Por estarmos relativamente longe da praça, nem sequer percebemos que é o movimento
e o som do relógio do edifício dos Correios que, quando faltam apenas alguns
segundos para a meia-noite, faz com que a esfera situada na parte superior da
torre comece a descer, acompanhada pelo som dos carrilhões, para logo após
assinalar a meia-noite do dia 31 de Dezembro.
MEIA NOITE NA PUERTA DEL SOL
O burburinho começa a fazer-se sentir pouco antes da meia-noite e a
apoteose vai crescendo até que, de lá para cá, o som de música vai antecedendo
a meia-noite. Depois, a turba faz o resto: a excitação aumenta ao ritmo do
barulho e vice-versa, há contagem descrescente, pouco antes já há grupos a
celebrar.
Acompanhamos a movida até podermos, “reservarmos” um espaço junto a uma
árvore, de modo a podermos mexer minimamente braços e pernas.

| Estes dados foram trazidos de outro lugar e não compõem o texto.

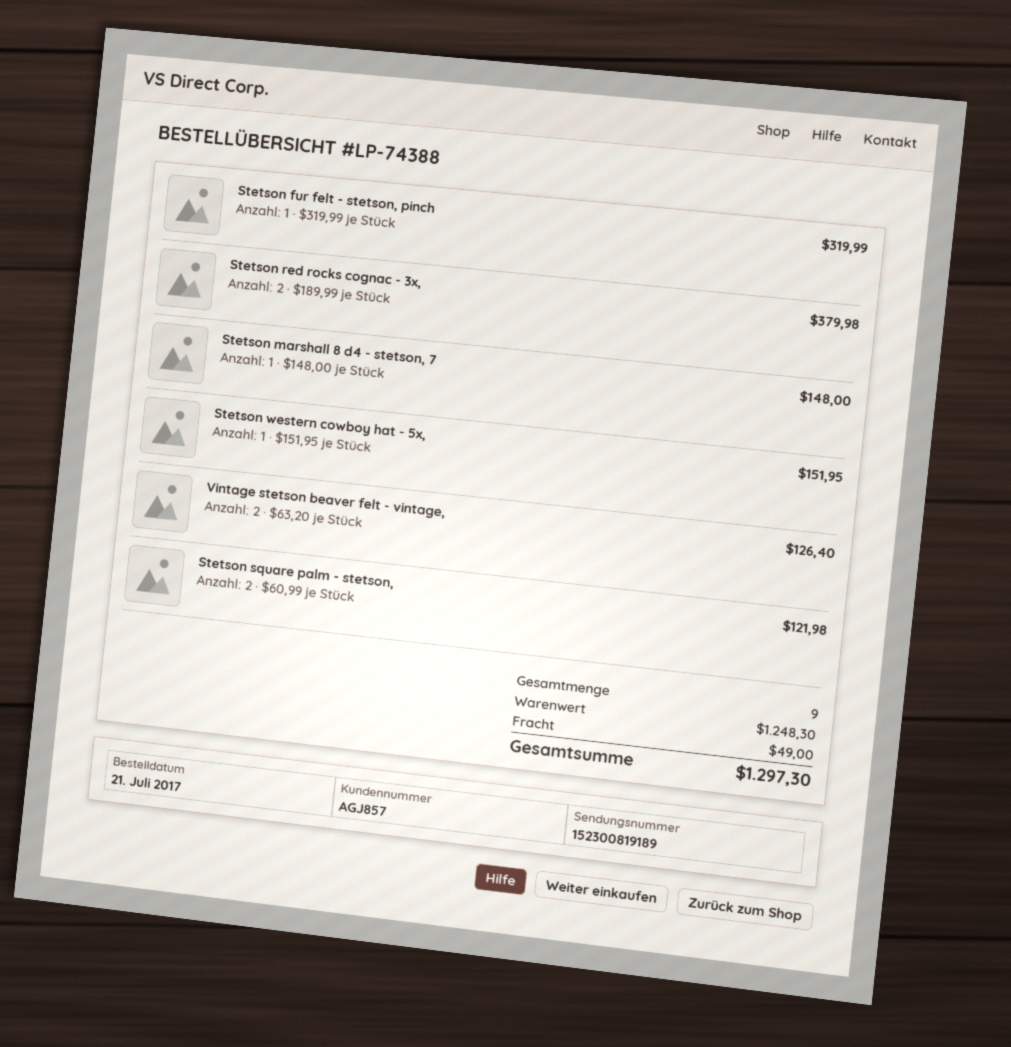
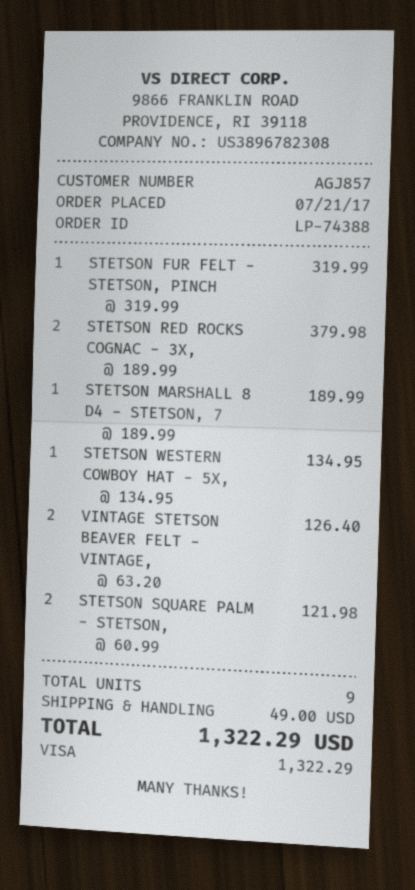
Stetson marshall 8 d4 - stetson, 7: 1 x 148.00 = 148.00 -> 1 x 189.99 = 189.99
Stetson western cowboy hat - 5x,: 1 x 151.95 = 151.95 -> 1 x 134.95 = 134.95
total: 1297.30 -> 1322.29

Conseguimos
celebrar como habitualmente a passagem de ano, na companhia dos amigos, com um
copo de espumoso na mão e com a esperança de que o novo ano seja melhor do que
o anterior.
Tudo se passa entre o quarto de hora que antecede a meia-noite e o primeiro
quarto de hora do Ano Novo. Depois, a multidão desaparece. Não se ouve música vinda da Puerta del Sol. Menos se percebem destinos de outra folia. Os (poucos) bares abertos estão
cheios até à porta e, quanto mais longe da Puerta del Sol, menos gente se vê. E, lá, passámos mais um ano.